A partir de 1º de julho, entram em vigor as novas regras para o atendimento ao público pelas operadoras de planos de saúde em todo o país, com impactos diretos para usuários de Colatina, Linhares e demais municípios do Norte e Noroeste do Espírito Santo. A Resolução Normativa nº 623, da Agência Nacional de Saúde Suplementar (ANS), estabelece diretrizes que visam melhorar a transparência, a agilidade nas respostas e a fiscalização dos serviços prestados aos beneficiários.
Entre as principais mudanças está a exigência de resposta imediata para solicitações de urgência e emergência, além de prazos máximos de 5 a 10 dias úteis para outros procedimentos assistenciais, como internações eletivas e exames de alta complexidade.
Segundo o advogado Lukas Pedruzzi, a nova normativa também fortalece os mecanismos de fiscalização. “A ANS exigirá registro detalhado da solicitação e comprovação efetiva dos prazos. Isso traz mais segurança para o consumidor e maior responsabilidade para a operadora”, pontua.

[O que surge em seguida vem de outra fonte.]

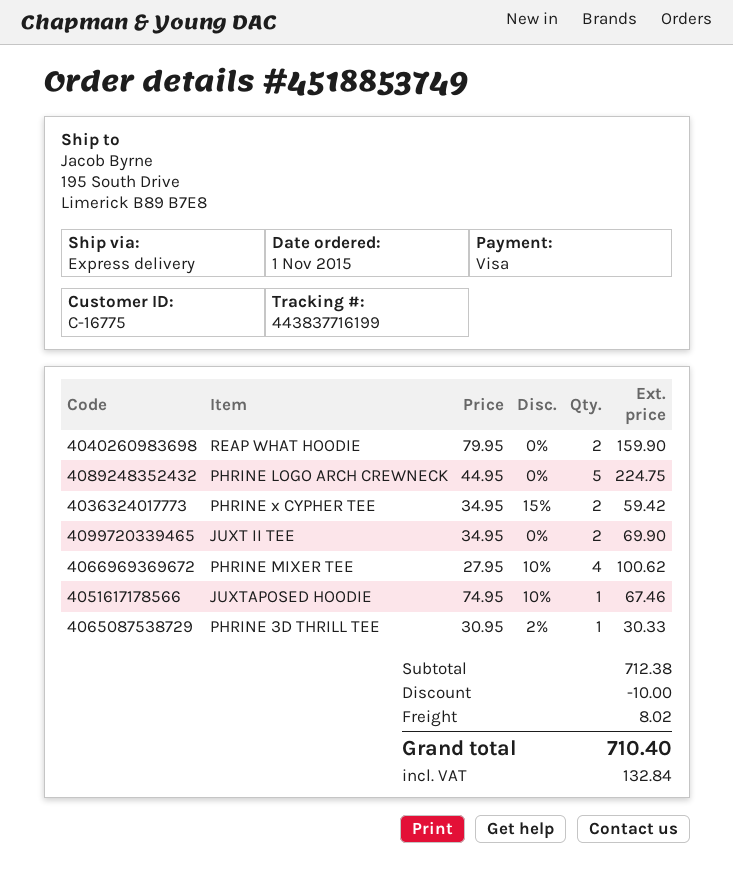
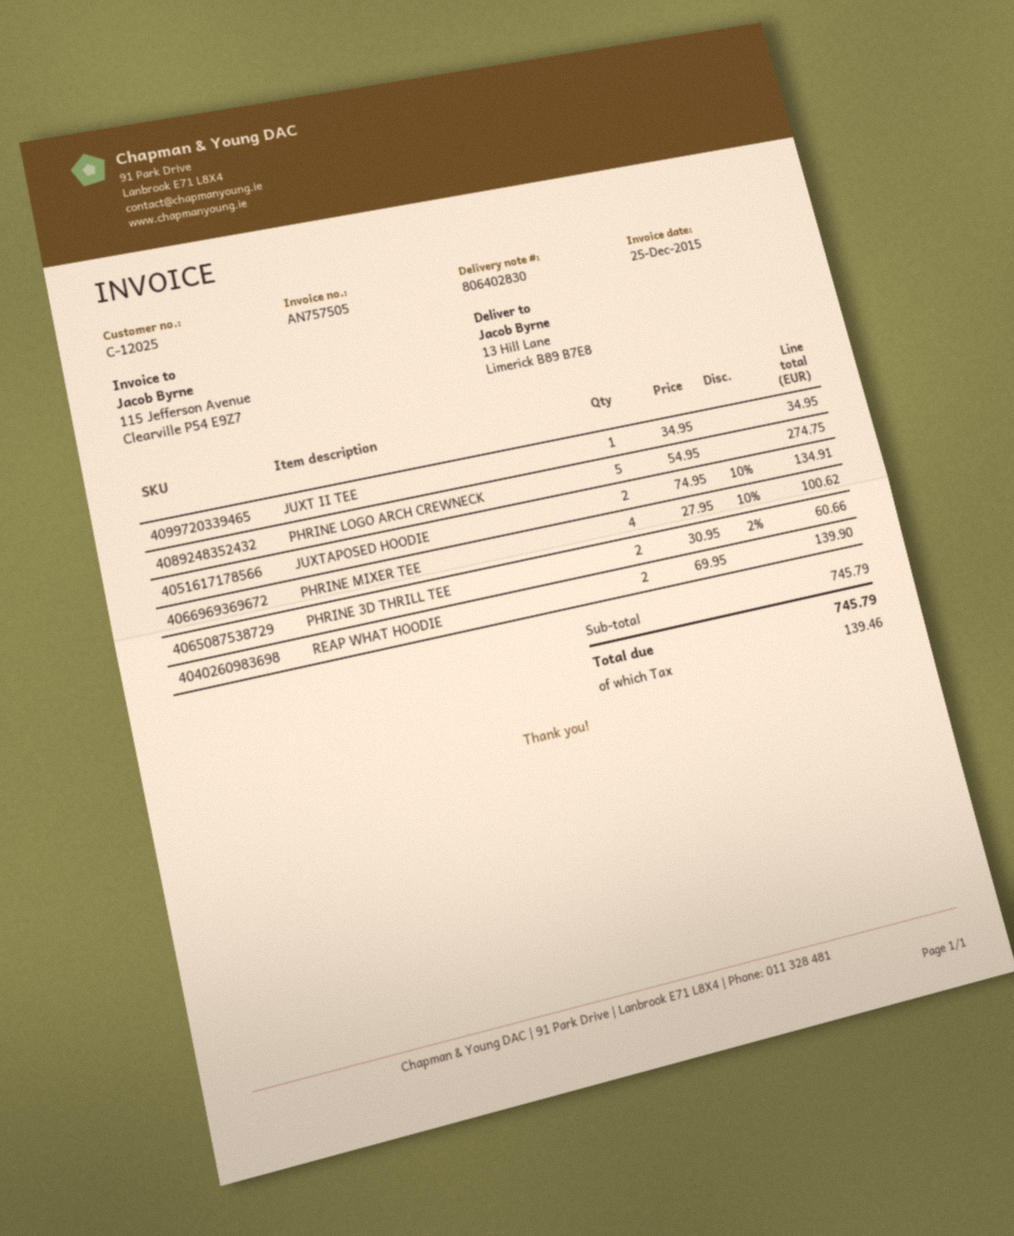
customer number: C-16775 -> C-12025
ship to: 195 South Drive, Limerick B89 B7E8 -> 13 Hill Lane, Limerick B89 B7E8
REAP WHAT HOODIE: 2 x 79.95 = 159.90 -> 2 x 69.95 = 139.90
PHRINE LOGO ARCH CREWNECK: 5 x 44.95 = 224.75 -> 5 x 54.95 = 274.75
PHRINE x CYPHER TEE: 2 x 34.95 - 15% = 59.42 -> none
JUXT II TEE: 2 x 34.95 = 69.90 -> 1 x 34.95 = 34.95
JUXTAPOSED HOODIE: 1 x 74.95 - 10% = 67.46 -> 2 x 74.95 - 10% = 134.91
PHRINE 3D THRILL TEE: 1 x 30.95 - 2% = 30.33 -> 2 x 30.95 - 2% = 60.66
subtotal: 712.38 -> 745.79
discount: 10.00 -> none
shipping: 8.02 -> none
tax: 132.84 -> 139.46
total: 710.40 -> 745.79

As operadoras também deverão manter canais de atendimento presencial — ao menos nas capitais ou em suas principais regiões de atuação —, além de atendimento telefônico (obrigatoriamente 24 horas para grandes operadoras) e virtual.
Como será o atendimento?
Para cumprir a nova norma, as operadoras precisarão garantir:
- Atendimento presencial em capitais ou regiões estratégicas, com endereços divulgados aos beneficiários;
- Canal telefônico 24h (para grandes operadoras);
- Canal virtual, com possibilidade de acompanhamento da solicitação.
Durante o atendimento, deverá ser fornecido o número do protocolo logo no início, com registros mantidos por 90 dias (telefone) e até 5 anos em casos de reclamações formais.

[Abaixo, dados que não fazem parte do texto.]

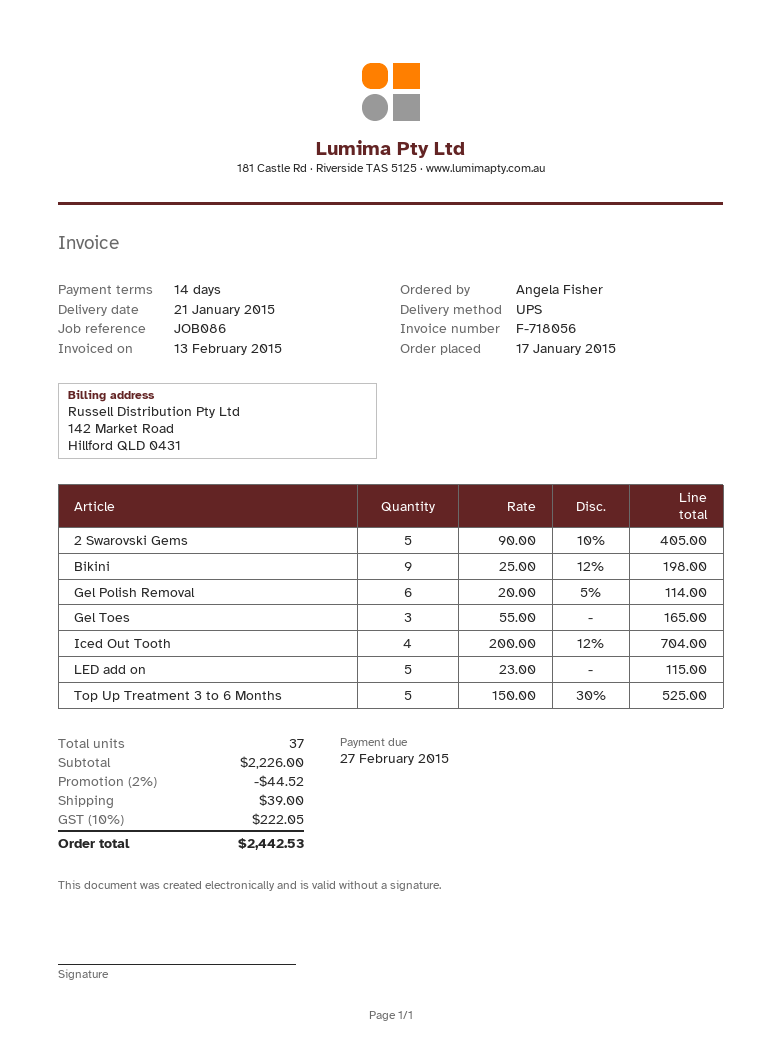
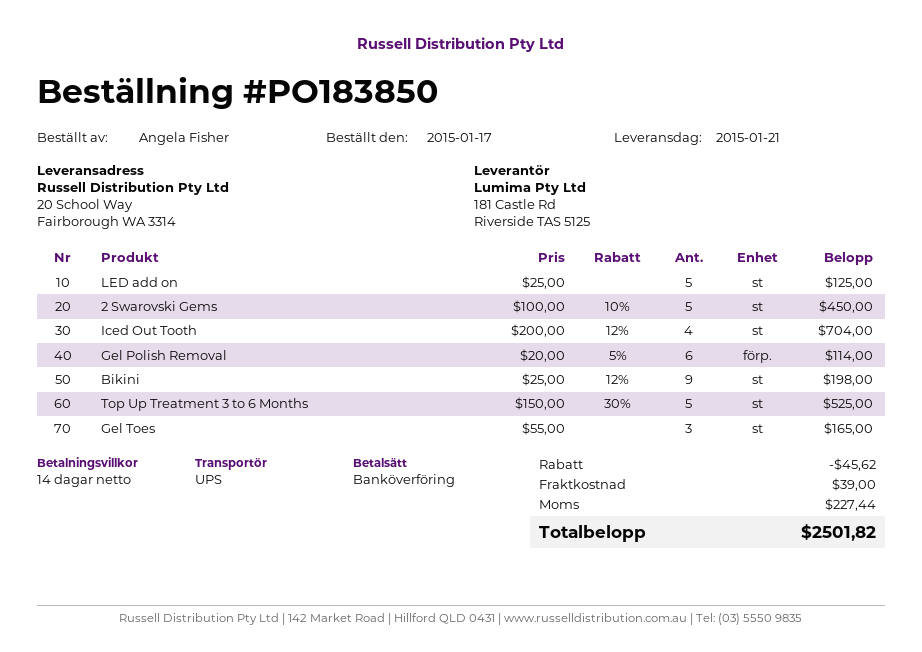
2 Swarovski Gems: 5 x 90.00 - 10% = 405.00 -> 5 x 100.00 - 10% = 450.00
LED add on: 5 x 23.00 = 115.00 -> 5 x 25.00 = 125.00
discount: 44.52 -> 45.62
tax: 222.05 -> 227.44
total: 2442.53 -> 2501.82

Fim das respostas genéricas
A norma veda respostas como “em análise” ou “em auditoria”. Em caso de negativa de cobertura, a operadora deve fornecer justificativa clara e fundamentada, citando a cláusula contratual ou base legal.
A advogada Andreia Carvalho, do escritório Ribeiro Fialho, explica que a nova regra não amplia hipóteses de negativa, mas impõe mais rigor na forma como essas negativas são apresentadas. “É um avanço na transparência da relação entre operadora e beneficiário”, avalia.
Caso o consumidor não concorde com a negativa, poderá solicitar reanálise pela ouvidoria da operadora. Se mesmo assim a questão não for resolvida, o beneficiário poderá recorrer à Notificação de Intermediação Preliminar (NIP) junto à ANS, com base nos registros anteriores.
De acordo com a diretora de fiscalização da ANS, Eliane Medeiros, as operadoras que descumprirem os prazos e exigências poderão sofrer sanções, incluindo multas. Além disso, o índice de reclamações dos beneficiários terá reflexo direto no Índice Geral de Reclamações (IGR) de cada operadora.
“As empresas que atingirem metas de excelência e redução de reclamações terão destaque no site da ANS. Isso cria um ambiente mais competitivo e benéfico para o consumidor”, disse Medeiros.